Web document revisions >>
____

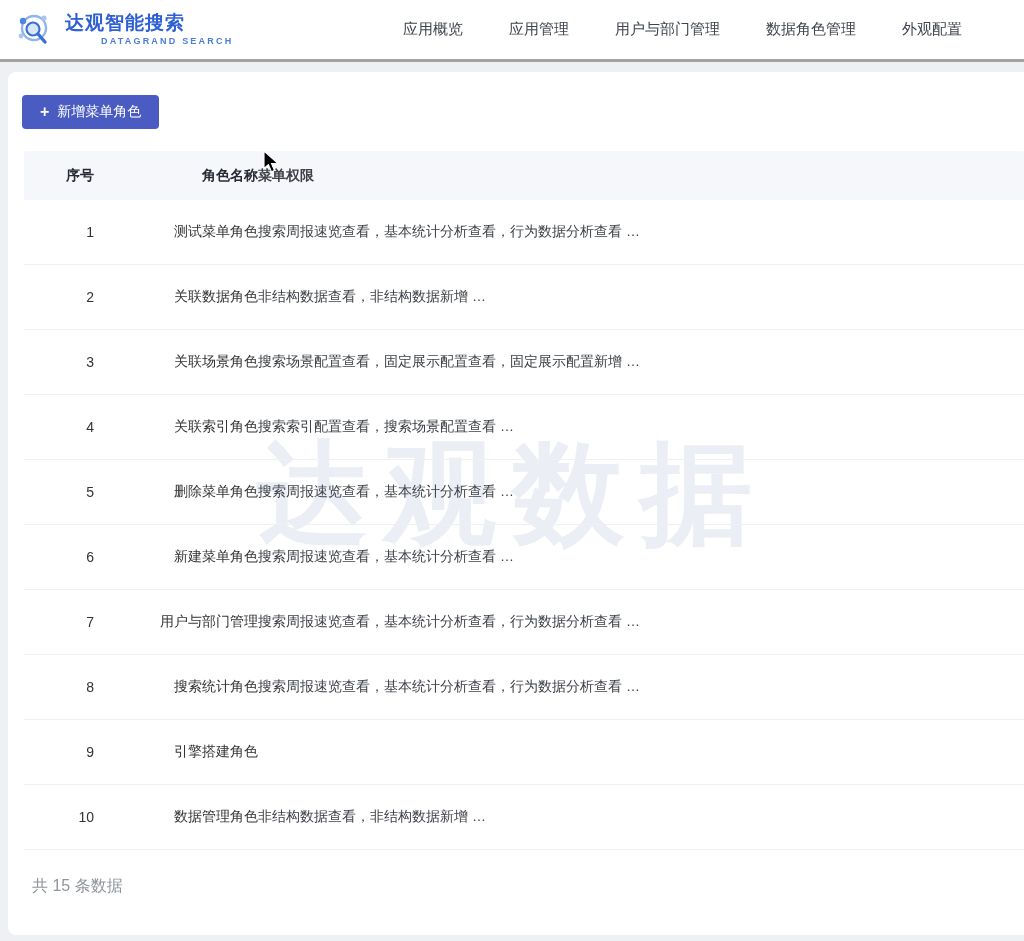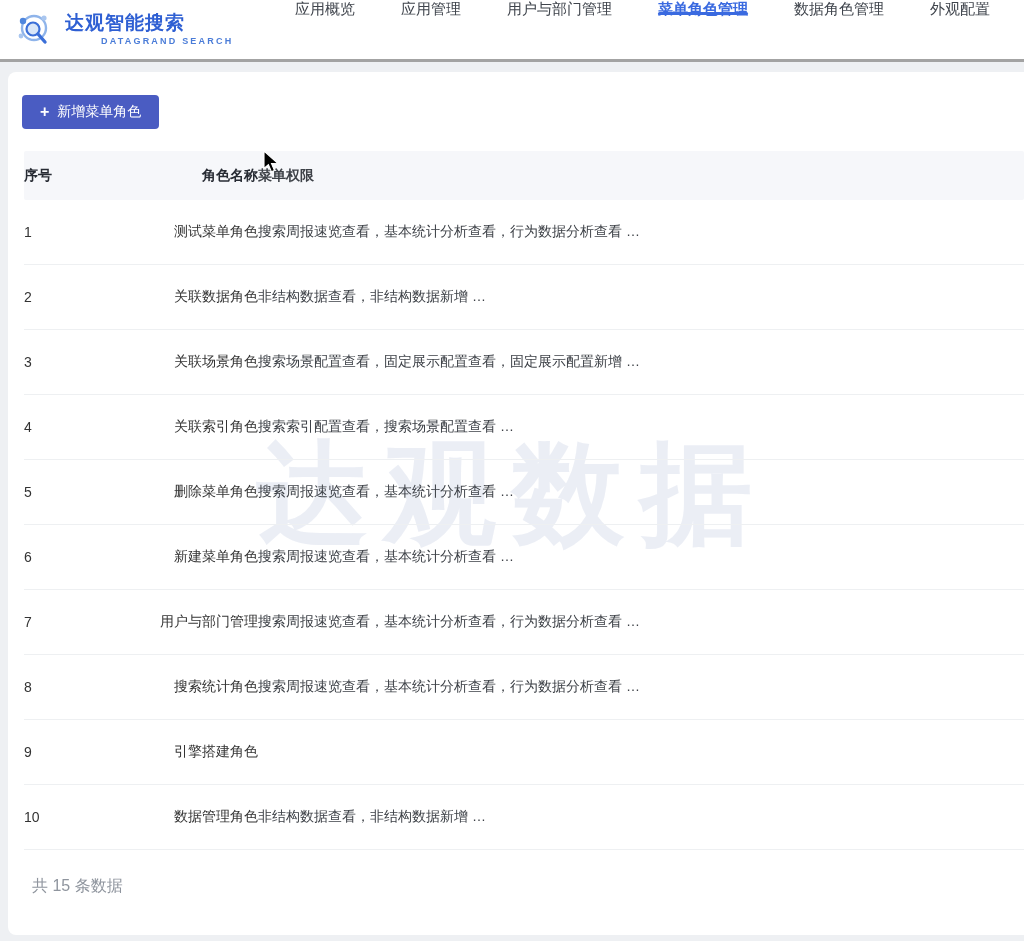--- a/index.html
+++ b/index.html
@@ -20,22 +20,22 @@
   }
   .brand { display:flex; align-items:center; gap:9px; cursor:pointer; }
   .brand-text { display:flex; flex-direction:column; line-height:1.15; }
   .brand-title {
     font-size:19px; font-weight:700; color:#2e5fd3; letter-spacing:1px;
   }
   .brand-sub {
     font-size:9px; font-weight:700; color:#4a7cd8; letter-spacing:2.2px; margin-top:2px;padding-left:36px;
   }
   .tabs {
-    display:flex; gap:46px; margin-left:auto; padding-right:34px;
-    height:100%; align-items:flex-start;
+    display:flex; gap:46px; margin-left:auto; padding-right:62px;
+    height:100%; align-items:center;
   }
   .tab {
     position:relative; display:flex; align-items:center;
     font-size:15px; color:#3f444c; cursor:pointer; white-space:nowrap;
   }
   .tab.active { color:#3a6ae0; font-weight:600; }
   .tab.active::after {
     content:""; position:absolute; left:0; right:0; bottom:4px;
     height:3px; background:#3a6ae0; border-radius:2px;
   }
@@ -81,21 +81,21 @@
     background:#f6f7fa; border-radius:2px;
     font-size:14px; font-weight:700; color:#272b33;
   }
   .trow {
     display:grid; grid-template-columns:111px 123px 1fr;
     align-items:center; height:65px;
     border-bottom:1px solid #eef0f2;
     font-size:14px; color:#333;
     background:transparent; cursor:default;
   }
-  .cell-index { text-align:left; padding-right:41px; }
+  .cell-index { text-align:right; padding-right:41px; }
   .cell-name  { text-align:right; }
   .cell-perms { text-align:left; color:#3d4147; white-space:nowrap; overflow:hidden; }
   .tfoot {
     padding:26px 0 0 8px;
     font-size:16px; color:#8f959e;
   }
 
   
   .cursor { position:absolute; left:263px; top:150px; z-index:20; pointer-events:none; }
 </style>
@@ -117,21 +117,20 @@
     <span class="brand-text">
       <span class="brand-title">达观智能搜索</span>
       <span class="brand-sub">DATAGRAND SEARCH</span>
     </span>
   </div>
 
   <div class="tabs">
     <div class="tab">应用概览</div>
     <div class="tab">应用管理</div>
     <div class="tab">用户与部门管理</div>
-    <div class="tab active">菜单角色管理</div>
     <div class="tab">数据角色管理</div>
     <div class="tab">外观配置</div>
   </div>
 </div>
 
 <div class="card">
 
   <div class="watermark">
     <div class="wm-cn">达观数据</div>
   </div>

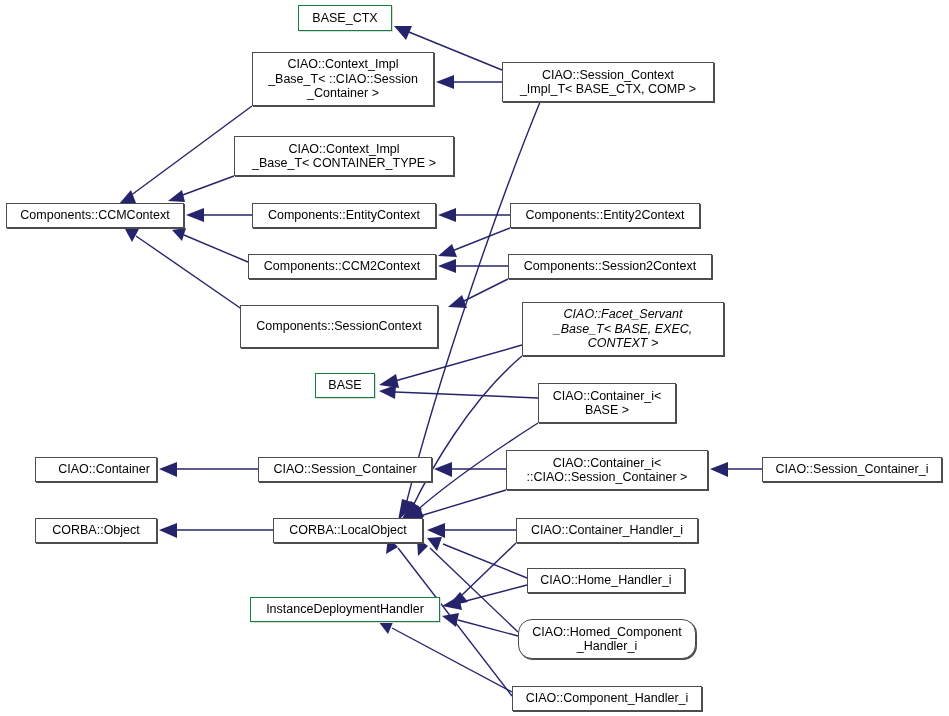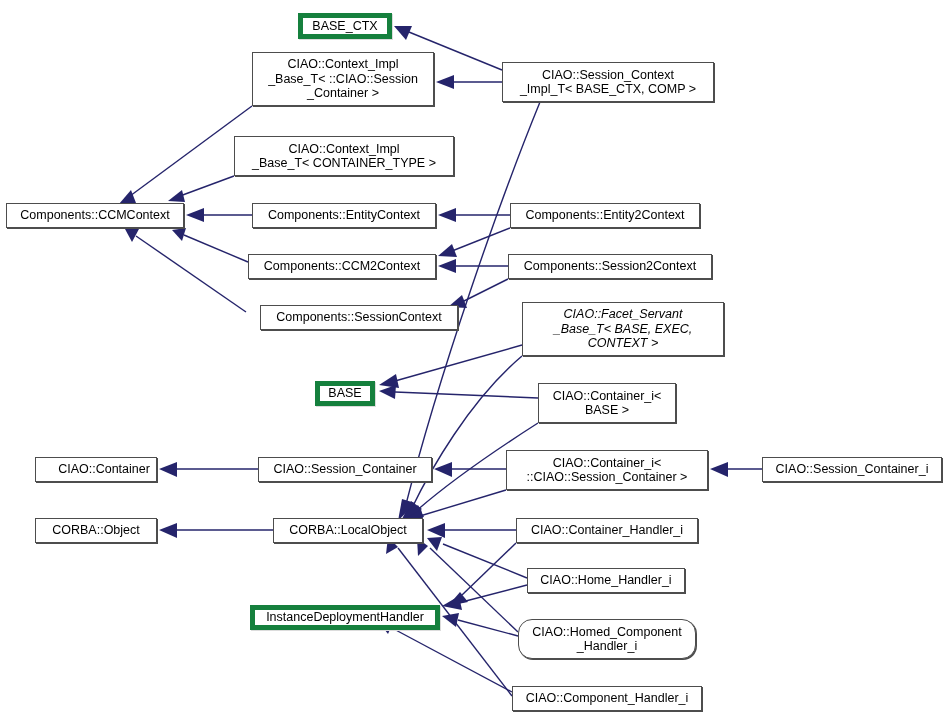--- a/index.html
+++ b/index.html
@@ -35,23 +35,22 @@
     color: #000000;
     white-space: pre;
     letter-spacing: 0px;
     cursor: default;
   }
   .node-box.solid {
     border: 1px solid #4d4d4d;
     box-shadow: 1px 1px 0 0 #4d4d4d;
   }
   .node-box.faded {
-    border: 5px solid #15803d;
+    border: 1px solid #15803d;
     box-shadow: 1px 1px 0 0 #dcdcdc;
-    margin-top: 8px;
   }
   .node-label {
     display: block;
     padding: 0 4px;
   }
   .edge-path {
     fill: none;
     stroke: #25246b;
     stroke-width: 1.4px;
   }
@@ -231,21 +230,21 @@
   </div>
 
   <div class="node-box solid" style="left:248px; top:254px; width:188px; height:25px;">
     <span class="node-label">Components::CCM2Context</span>
   </div>
 
   <div class="node-box solid" style="left:508px; top:254px; width:204px; height:25px;">
     <span class="node-label">Components::Session2Context</span>
   </div>
 
-  <div class="node-box solid" style="left:260px; top:305px; width:198px; height:25px;">
+  <div class="node-box solid" style="left:240px; top:305px; width:198px; height:43px;">
     <span class="node-label">Components::SessionContext</span>
   </div>
 
   <div class="node-box solid" style="left:522px; top:302px; width:202px; height:54px;font-style:italic;">
     <span class="node-label">CIAO::Facet_Servant
 _Base_T&lt; BASE, EXEC,
 CONTEXT &gt;</span>
   </div>
 
   <div class="node-box faded" style="left:315px; top:373px; width:60px; height:25px;">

____

Say how many lines of the records include the string "title"; the number alone is enough.

Exercise answer >>
2